▶ Web document revisions
::::

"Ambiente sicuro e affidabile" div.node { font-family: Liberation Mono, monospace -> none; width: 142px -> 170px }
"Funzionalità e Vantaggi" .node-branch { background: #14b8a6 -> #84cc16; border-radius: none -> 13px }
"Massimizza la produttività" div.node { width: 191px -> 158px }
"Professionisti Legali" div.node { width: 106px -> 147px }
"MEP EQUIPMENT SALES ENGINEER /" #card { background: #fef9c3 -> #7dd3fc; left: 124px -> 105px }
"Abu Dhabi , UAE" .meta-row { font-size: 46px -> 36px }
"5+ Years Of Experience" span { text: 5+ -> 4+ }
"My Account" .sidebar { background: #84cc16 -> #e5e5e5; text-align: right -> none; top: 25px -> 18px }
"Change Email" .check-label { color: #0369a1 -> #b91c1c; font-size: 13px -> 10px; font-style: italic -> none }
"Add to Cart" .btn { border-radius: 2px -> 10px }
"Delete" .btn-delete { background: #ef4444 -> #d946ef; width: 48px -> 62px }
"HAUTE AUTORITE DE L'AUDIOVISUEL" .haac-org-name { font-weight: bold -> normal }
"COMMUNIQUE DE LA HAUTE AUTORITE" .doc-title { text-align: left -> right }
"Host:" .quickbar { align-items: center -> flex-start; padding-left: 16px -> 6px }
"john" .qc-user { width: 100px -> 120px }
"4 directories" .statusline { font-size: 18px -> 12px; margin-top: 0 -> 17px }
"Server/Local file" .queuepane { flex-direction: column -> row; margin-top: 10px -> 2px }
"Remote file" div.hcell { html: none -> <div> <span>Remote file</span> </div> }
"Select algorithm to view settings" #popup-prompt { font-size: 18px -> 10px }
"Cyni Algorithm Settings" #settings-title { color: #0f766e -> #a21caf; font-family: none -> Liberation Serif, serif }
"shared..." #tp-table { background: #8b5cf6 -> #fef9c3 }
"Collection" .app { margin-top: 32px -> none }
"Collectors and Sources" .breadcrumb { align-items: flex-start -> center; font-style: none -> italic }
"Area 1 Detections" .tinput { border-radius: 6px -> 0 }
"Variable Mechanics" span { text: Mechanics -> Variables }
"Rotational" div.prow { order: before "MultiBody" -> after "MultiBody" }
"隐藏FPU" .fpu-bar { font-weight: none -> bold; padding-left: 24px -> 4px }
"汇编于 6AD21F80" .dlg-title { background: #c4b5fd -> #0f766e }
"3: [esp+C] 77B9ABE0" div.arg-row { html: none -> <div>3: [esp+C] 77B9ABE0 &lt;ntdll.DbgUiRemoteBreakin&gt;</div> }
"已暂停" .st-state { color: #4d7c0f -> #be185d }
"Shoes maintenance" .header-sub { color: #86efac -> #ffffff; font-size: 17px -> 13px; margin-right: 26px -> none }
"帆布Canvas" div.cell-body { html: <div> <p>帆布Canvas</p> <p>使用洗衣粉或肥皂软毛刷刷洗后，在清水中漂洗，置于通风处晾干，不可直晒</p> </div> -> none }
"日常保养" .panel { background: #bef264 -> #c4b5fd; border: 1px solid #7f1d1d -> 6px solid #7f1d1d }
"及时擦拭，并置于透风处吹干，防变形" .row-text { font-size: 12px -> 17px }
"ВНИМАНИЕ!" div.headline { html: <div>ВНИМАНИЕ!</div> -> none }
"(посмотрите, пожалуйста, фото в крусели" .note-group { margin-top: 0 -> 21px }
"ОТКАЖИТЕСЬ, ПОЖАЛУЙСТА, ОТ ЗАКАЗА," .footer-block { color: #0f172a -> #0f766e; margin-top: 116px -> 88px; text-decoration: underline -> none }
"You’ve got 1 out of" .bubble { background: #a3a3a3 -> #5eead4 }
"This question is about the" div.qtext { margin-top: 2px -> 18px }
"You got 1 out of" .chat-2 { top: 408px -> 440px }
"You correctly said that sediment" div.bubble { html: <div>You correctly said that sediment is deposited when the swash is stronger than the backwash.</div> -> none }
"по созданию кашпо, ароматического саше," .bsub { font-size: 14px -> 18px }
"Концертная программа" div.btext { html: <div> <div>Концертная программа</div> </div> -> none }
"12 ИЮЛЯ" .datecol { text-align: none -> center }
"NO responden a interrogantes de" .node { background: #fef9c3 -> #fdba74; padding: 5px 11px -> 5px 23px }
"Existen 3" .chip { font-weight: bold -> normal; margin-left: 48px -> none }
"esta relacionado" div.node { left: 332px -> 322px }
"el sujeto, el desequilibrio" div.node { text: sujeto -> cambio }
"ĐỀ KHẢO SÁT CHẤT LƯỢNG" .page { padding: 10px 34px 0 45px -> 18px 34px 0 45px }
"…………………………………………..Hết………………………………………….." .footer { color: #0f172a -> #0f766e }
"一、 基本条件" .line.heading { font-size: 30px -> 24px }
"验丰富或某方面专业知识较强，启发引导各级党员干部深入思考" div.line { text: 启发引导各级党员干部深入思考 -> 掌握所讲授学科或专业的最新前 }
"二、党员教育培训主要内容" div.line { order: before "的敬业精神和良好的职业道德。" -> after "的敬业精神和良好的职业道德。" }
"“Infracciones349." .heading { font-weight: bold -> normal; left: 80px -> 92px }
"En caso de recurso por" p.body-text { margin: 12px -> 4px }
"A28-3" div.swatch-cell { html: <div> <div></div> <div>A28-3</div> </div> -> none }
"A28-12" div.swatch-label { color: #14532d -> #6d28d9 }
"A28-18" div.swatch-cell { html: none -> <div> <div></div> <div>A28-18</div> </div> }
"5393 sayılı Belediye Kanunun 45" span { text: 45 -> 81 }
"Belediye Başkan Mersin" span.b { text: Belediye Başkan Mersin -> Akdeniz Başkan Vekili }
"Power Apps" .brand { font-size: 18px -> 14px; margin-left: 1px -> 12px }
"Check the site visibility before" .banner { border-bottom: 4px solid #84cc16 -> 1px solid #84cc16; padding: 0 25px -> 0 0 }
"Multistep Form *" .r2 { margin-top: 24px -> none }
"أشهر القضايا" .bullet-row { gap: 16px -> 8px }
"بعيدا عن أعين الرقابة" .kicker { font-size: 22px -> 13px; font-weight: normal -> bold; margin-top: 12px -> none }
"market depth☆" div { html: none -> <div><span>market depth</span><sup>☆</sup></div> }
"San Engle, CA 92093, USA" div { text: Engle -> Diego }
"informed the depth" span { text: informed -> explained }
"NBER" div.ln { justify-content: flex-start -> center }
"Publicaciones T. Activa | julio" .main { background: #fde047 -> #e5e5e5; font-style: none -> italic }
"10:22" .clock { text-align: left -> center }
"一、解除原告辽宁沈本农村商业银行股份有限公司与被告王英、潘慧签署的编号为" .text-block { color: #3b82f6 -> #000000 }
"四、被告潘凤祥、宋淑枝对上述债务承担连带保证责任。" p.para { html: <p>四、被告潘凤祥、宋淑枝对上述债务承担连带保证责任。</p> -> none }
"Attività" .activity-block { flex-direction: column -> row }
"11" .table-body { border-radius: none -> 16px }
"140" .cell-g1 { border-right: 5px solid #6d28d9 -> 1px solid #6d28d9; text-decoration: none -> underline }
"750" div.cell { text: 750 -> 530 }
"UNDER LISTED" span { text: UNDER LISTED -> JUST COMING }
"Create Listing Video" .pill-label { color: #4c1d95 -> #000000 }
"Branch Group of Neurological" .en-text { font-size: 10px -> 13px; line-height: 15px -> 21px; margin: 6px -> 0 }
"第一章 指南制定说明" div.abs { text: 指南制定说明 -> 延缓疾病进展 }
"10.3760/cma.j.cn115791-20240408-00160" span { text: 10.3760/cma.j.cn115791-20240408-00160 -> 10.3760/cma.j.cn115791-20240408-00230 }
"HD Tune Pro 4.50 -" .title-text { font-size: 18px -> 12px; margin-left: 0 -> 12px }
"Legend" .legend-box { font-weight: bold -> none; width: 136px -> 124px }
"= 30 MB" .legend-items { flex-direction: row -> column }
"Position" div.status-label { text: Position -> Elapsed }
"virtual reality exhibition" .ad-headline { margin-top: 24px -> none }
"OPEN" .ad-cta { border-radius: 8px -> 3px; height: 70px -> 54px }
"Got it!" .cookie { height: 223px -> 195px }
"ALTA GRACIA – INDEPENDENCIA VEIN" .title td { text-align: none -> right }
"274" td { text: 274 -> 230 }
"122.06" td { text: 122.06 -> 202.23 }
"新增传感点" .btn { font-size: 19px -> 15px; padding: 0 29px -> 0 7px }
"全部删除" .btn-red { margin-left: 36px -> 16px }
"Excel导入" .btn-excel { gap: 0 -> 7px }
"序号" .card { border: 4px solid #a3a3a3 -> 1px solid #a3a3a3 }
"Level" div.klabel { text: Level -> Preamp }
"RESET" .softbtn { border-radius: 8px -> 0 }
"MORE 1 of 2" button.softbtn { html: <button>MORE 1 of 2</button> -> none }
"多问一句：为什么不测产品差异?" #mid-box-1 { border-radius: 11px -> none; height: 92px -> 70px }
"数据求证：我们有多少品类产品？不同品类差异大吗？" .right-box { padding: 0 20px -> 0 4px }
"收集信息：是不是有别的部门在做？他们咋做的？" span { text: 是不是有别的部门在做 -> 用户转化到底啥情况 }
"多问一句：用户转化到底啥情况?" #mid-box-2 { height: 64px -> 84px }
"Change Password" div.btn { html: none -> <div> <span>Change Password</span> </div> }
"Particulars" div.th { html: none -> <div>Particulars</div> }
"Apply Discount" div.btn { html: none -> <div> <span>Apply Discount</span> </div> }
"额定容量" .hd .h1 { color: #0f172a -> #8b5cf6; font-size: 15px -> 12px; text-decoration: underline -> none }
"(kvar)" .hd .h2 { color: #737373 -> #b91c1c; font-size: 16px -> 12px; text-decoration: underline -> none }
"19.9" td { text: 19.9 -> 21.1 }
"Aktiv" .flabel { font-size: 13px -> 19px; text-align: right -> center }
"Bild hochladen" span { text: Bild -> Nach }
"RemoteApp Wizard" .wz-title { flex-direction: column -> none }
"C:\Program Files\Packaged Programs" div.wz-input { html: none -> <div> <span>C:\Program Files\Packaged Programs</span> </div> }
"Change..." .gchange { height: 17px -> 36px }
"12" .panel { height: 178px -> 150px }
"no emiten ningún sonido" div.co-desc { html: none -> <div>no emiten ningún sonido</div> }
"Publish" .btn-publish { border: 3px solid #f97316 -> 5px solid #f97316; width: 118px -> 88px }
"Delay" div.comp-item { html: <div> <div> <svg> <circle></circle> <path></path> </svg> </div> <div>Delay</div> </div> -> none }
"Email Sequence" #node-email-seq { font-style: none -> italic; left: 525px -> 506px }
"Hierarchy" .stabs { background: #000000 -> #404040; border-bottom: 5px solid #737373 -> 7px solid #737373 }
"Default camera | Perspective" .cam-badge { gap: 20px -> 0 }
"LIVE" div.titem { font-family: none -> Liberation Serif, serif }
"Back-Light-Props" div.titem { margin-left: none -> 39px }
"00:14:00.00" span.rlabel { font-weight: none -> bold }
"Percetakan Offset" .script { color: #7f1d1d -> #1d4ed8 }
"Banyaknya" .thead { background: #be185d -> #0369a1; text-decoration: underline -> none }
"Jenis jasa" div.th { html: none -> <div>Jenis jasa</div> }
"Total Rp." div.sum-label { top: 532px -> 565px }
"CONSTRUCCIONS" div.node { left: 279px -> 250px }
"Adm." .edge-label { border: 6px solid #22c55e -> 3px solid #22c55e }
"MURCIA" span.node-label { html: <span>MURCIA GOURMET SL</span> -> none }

::::

▶ Prompt
Your task is to copy each line of the entries that includes the word "Liberation".

▶ Result
"Ambiente sicuro e affidabile" div.node { font-family: Liberation Mono, monospace -> none; width: 142px -> 170px }
"Cyni Algorithm Settings" #settings-title { color: #0f766e -> #a21caf; font-family: none -> Liberation Serif, serif }
"LIVE" div.titem { font-family: none -> Liberation Serif, serif }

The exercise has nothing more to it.